Durante a sua história milenar, o Egipto usou o seu poderoso exército tanto para defender as suas fronteiras como para as ampliar.

Em Janeiro de 2014, identificou-se o túmulo de um faraó até então desconhecido: Senebkay. Quando os investigadores analisaram os seus restos mortais, descobriram cerca de 18 feridas que chegavam ao osso, ao que parece infligidas por machados chamados “bico de pato”. No seu crânio, existiam três lesões e as restantes encontravam-se na parte inferior do seu corpo. Talvez combatesse no seu carro quando o atacaram ou poderá ter sido derrubado e abatido no solo. Senebkay viveu no segundo milénio antes de Cristo, durante o denominado Segundo Período Intermediário, quando o delta do Nilo estava ocupado e governado por um povo asiático, os hicsos. É possível que outro faraó posterior, Senakhtenré Taá (Taá II), também tivesse morrido a lutar contra eles, tal como sugerem as profundas feridas que a sua cabeça mumificada apresentava.

O faraó, líder militar

Os restos mortais de Senebkay e de Senakhtenré Taá (Taá II) são expoentes dramáticos da liderança militar dos soberanos do Egipto. As inscrições propagandísticas mostram que os faraós comandavam as suas tropas em fases de expansão territorial ou em caso de crises internas graves, como a época destes dois faraós, mortos violentamente.

exercito Egipto

Os guerreiros do Faraó. Soldados egípcios marcham com as suas armas e escudos, acompanhando o faraó Ramsés III. Relevo do templo deste soberano em Medinet Habu. Fotografia de ALAMY / ACI.

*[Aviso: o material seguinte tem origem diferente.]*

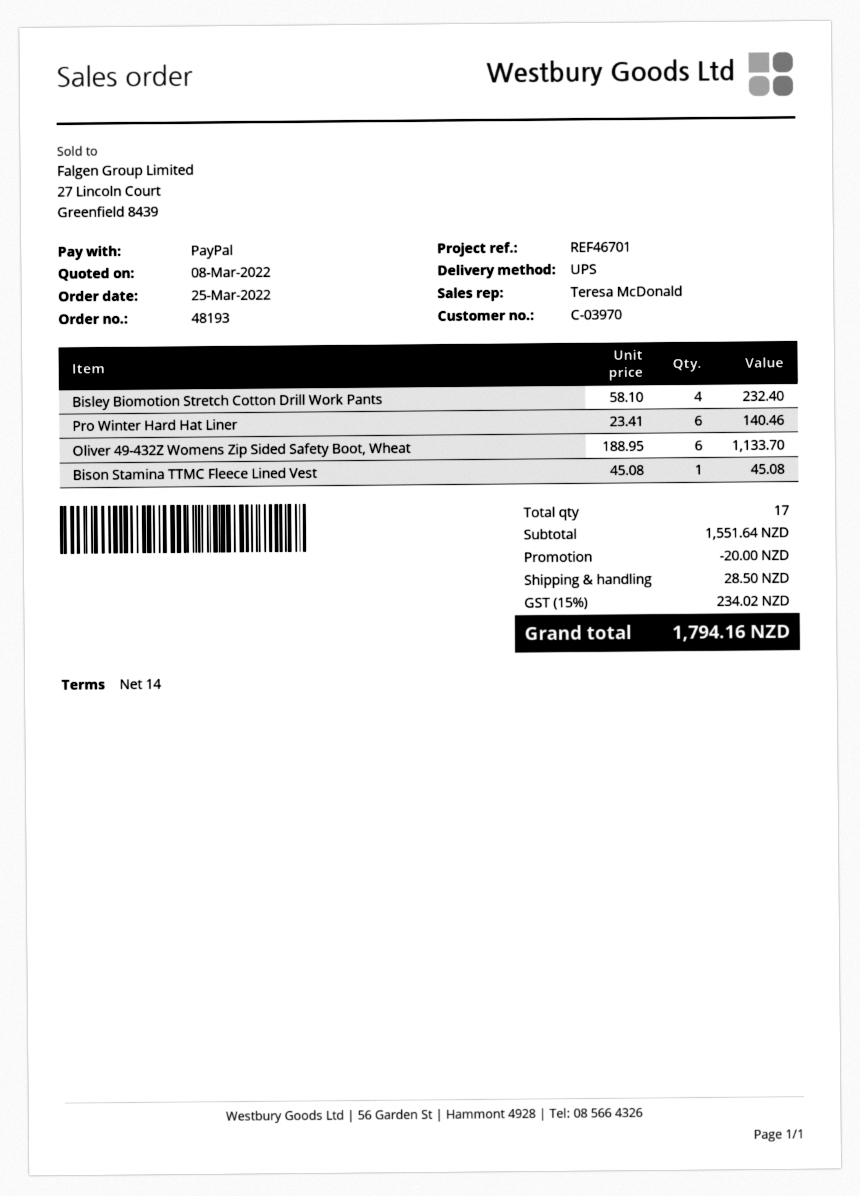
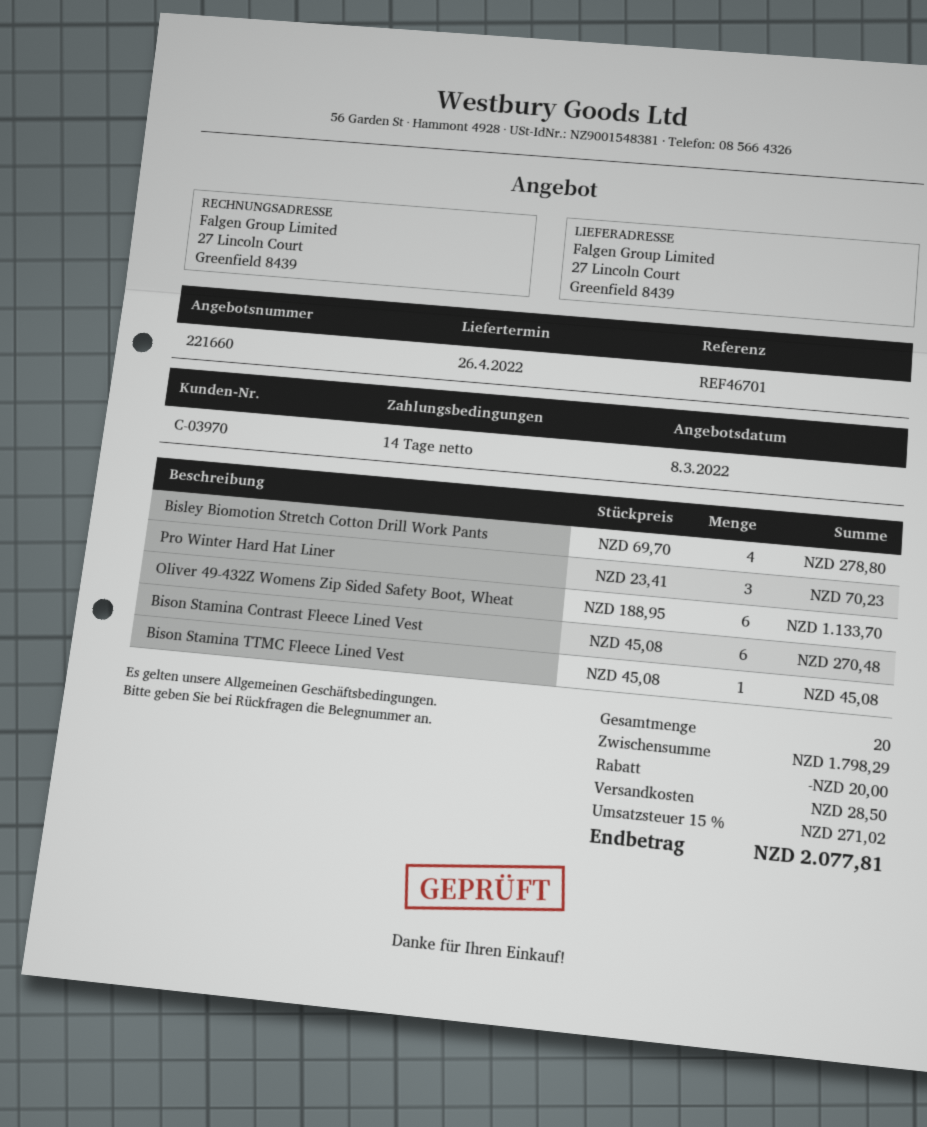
Bisley Biomotion Stretch Cotton Drill Work Pants: 4 x 58.10 = 232.40 -> 4 x 69.70 = 278.80
Pro Winter Hard Hat Liner: 6 x 23.41 = 140.46 -> 3 x 23.41 = 70.23
Bison Stamina Contrast Fleece Lined Vest: none -> 6 x 45.08 = 270.48
total quantity: 17 -> 20
subtotal: 1551.64 -> 1798.29
tax: 15% = 234.02 -> 15% = 271.02
total: 1794.16 -> 2077.81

Poderosos monarcas posteriores, entre os quais se destacaram Tutmés III, o seu filho Amen-hotep II, Seti I e Ramsés II, deixaram informações sobre as suas campanhas e êxitos militares. Os relevos dos templos e das estelas apresentam-nos a matar chefes inimigos com maças e espadas curvas ou a disparar flechas em cima dos seus velozes carros de guerra. Por aquela altura, o Egipto já mudara.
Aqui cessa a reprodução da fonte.